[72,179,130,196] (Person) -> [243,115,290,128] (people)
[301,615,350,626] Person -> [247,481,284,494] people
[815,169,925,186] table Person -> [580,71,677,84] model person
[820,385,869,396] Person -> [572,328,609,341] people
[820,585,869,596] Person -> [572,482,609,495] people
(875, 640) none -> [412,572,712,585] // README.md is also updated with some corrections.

==

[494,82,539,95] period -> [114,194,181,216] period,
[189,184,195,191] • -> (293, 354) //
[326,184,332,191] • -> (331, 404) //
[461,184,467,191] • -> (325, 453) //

Task statement: Copy out, in full, each line above that has the word "people" in it.

Response box:
[72,179,130,196] (Person) -> [243,115,290,128] (people)
[301,615,350,626] Person -> [247,481,284,494] people
[820,385,869,396] Person -> [572,328,609,341] people
[820,585,869,596] Person -> [572,482,609,495] people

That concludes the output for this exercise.